> **Records supplied**:
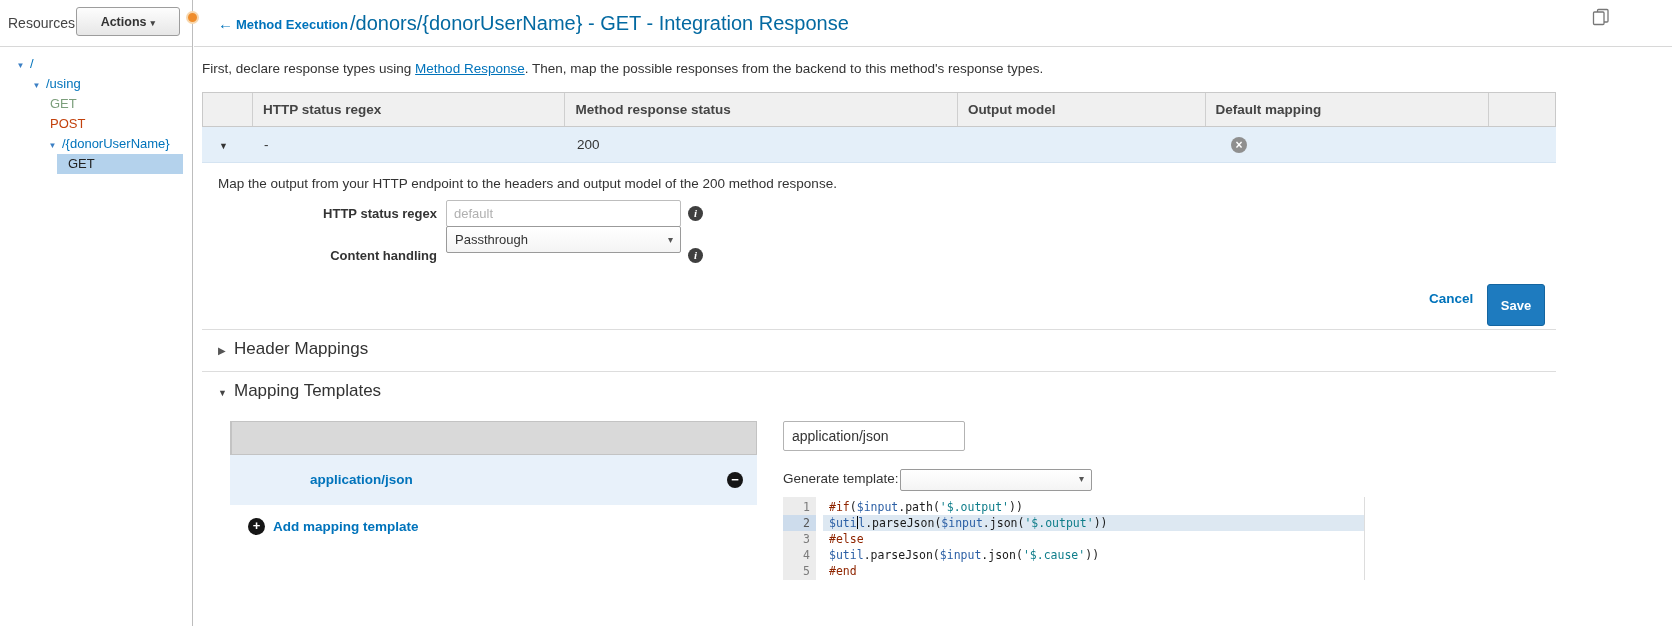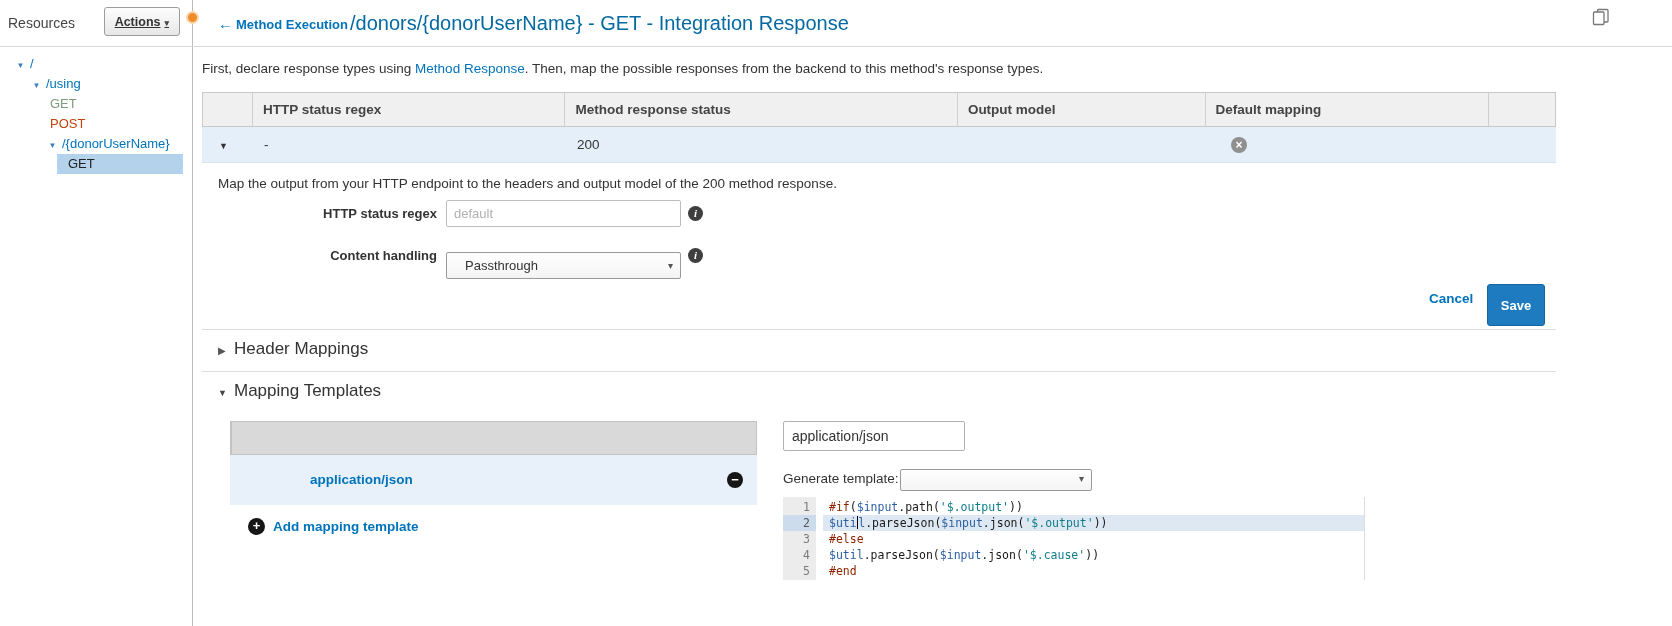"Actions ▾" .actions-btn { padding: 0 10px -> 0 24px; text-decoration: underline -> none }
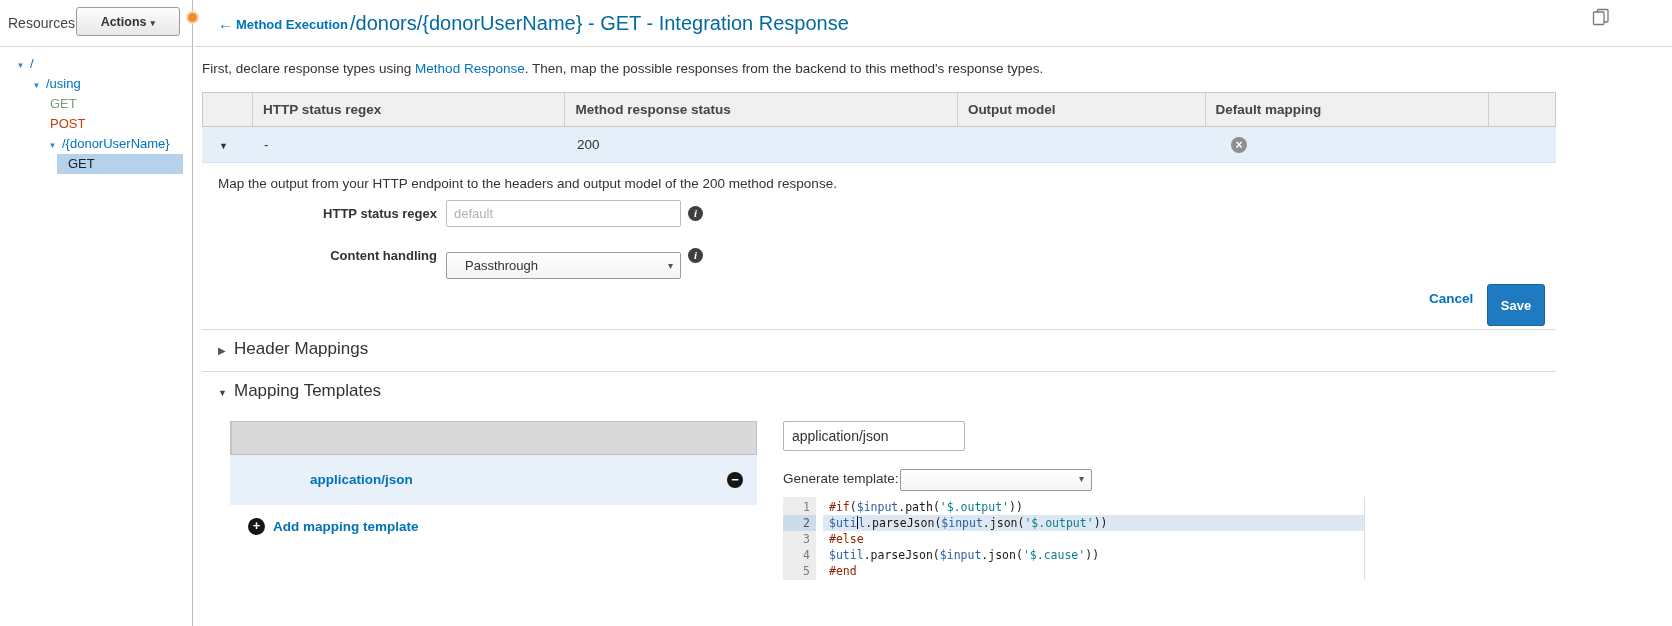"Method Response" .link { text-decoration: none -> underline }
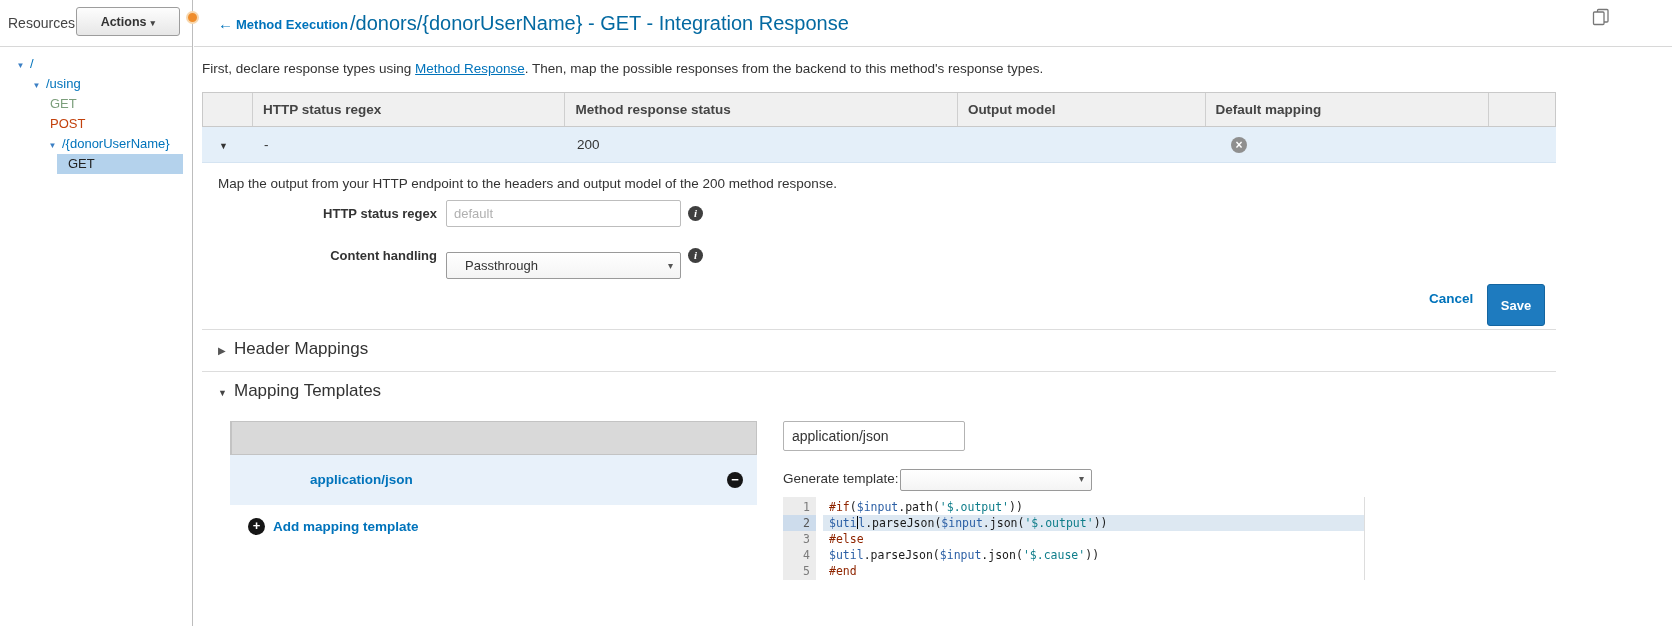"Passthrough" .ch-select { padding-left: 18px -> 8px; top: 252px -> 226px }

--

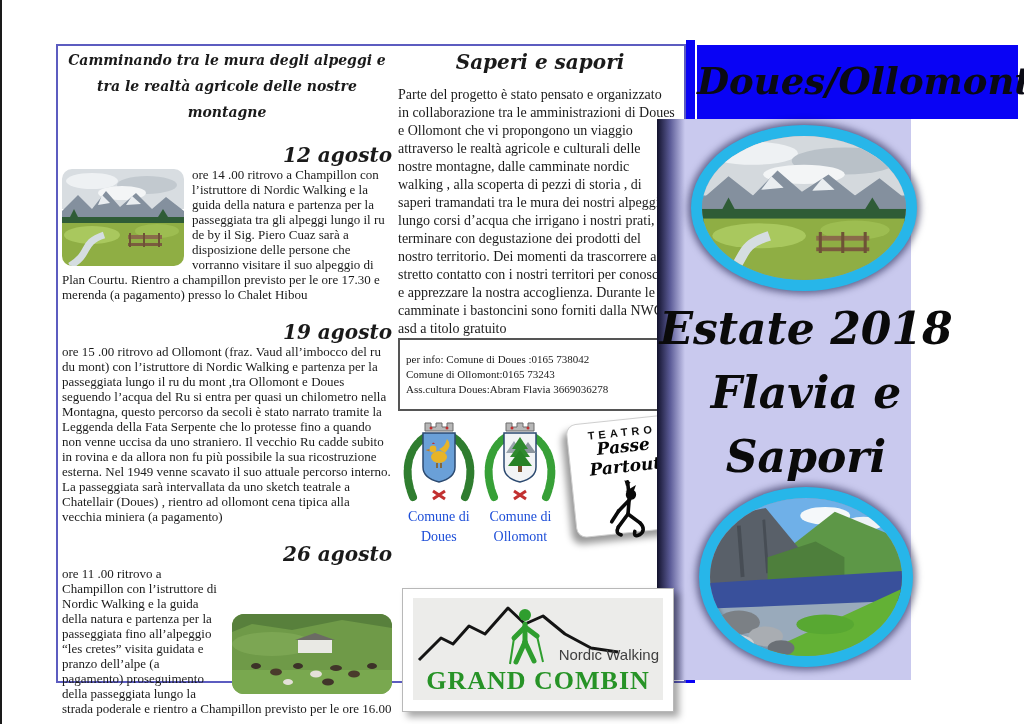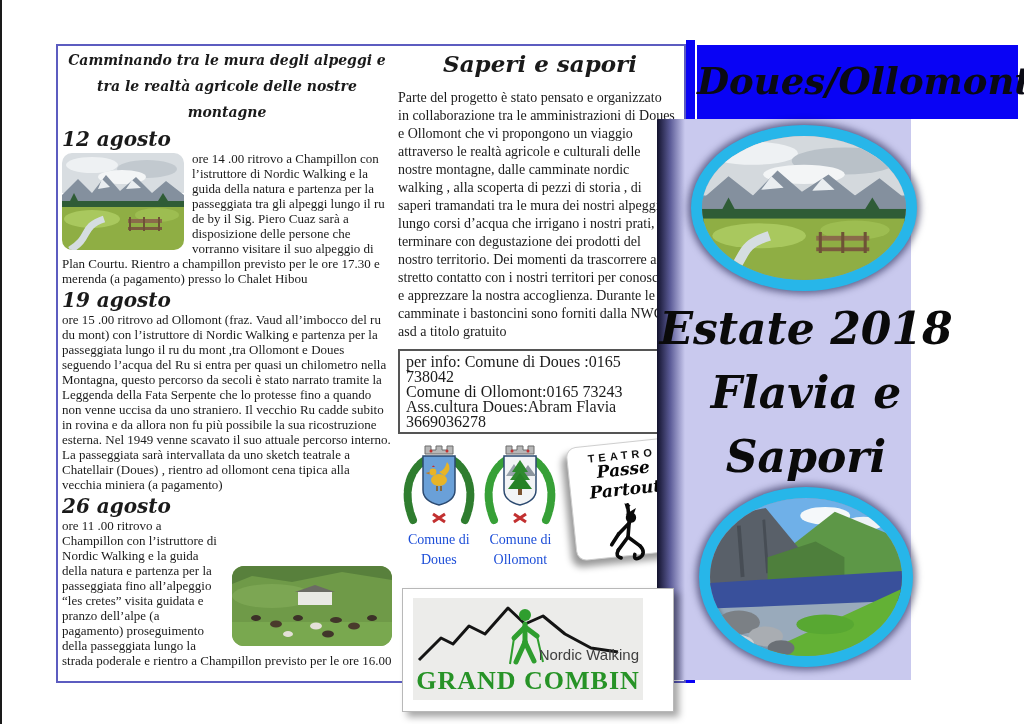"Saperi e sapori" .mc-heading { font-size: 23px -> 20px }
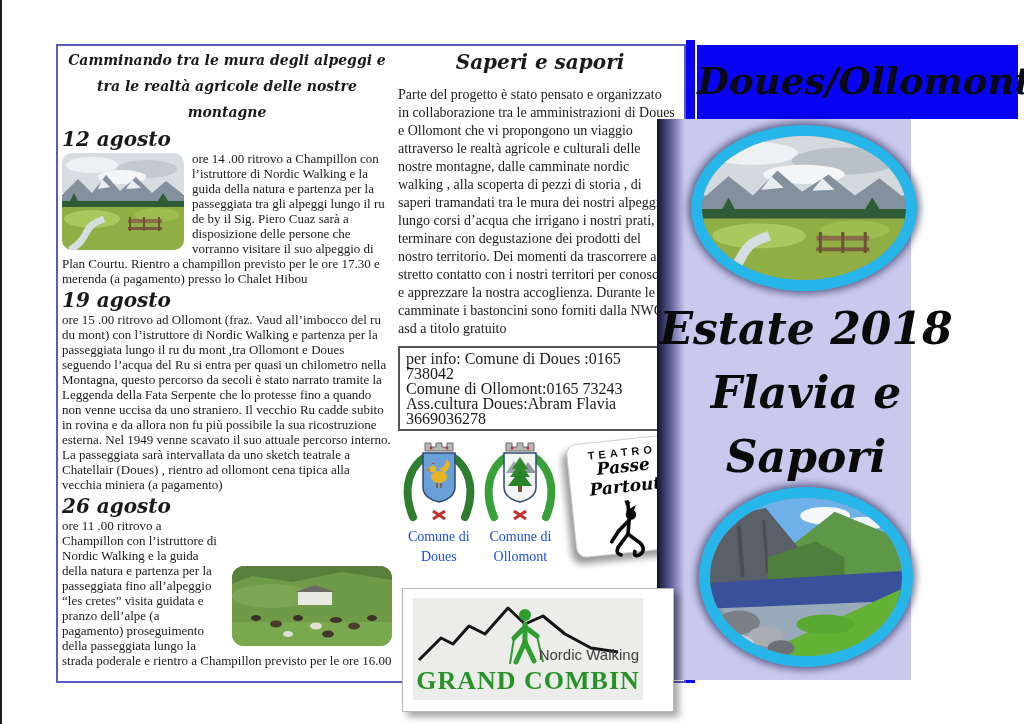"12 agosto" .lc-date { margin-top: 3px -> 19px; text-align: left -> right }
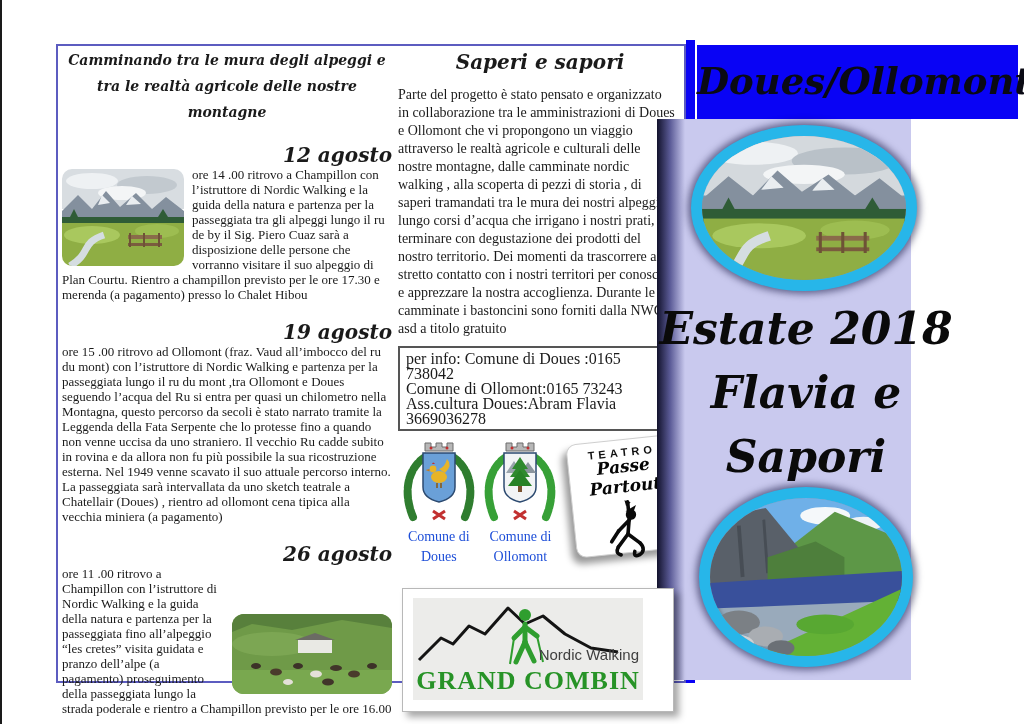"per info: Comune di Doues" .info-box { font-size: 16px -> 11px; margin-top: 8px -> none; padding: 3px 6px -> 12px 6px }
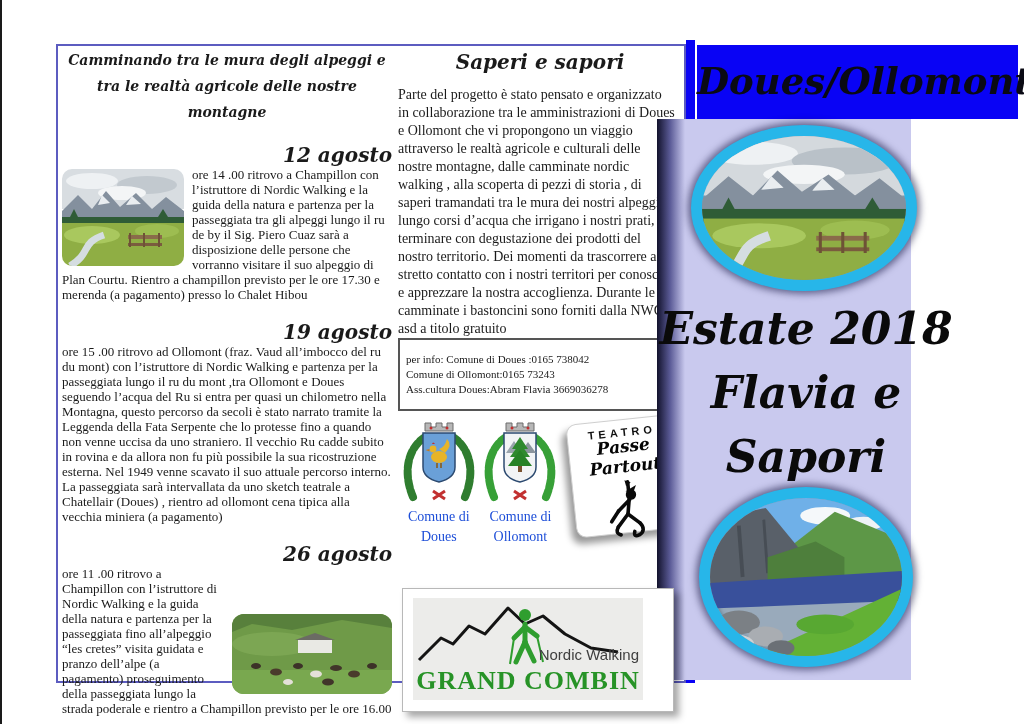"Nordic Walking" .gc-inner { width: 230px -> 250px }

> **Task requirements**: Your answer should be the exact lines above from the one containing "padding: 0 10px" through the one containing "padding-left: 18px ->", with both end lines kept and the pictures removed, please.

> **Answer box**:
"Actions ▾" .actions-btn { padding: 0 10px -> 0 24px; text-decoration: underline -> none }
"Method Response" .link { text-decoration: none -> underline }
"Passthrough" .ch-select { padding-left: 18px -> 8px; top: 252px -> 226px }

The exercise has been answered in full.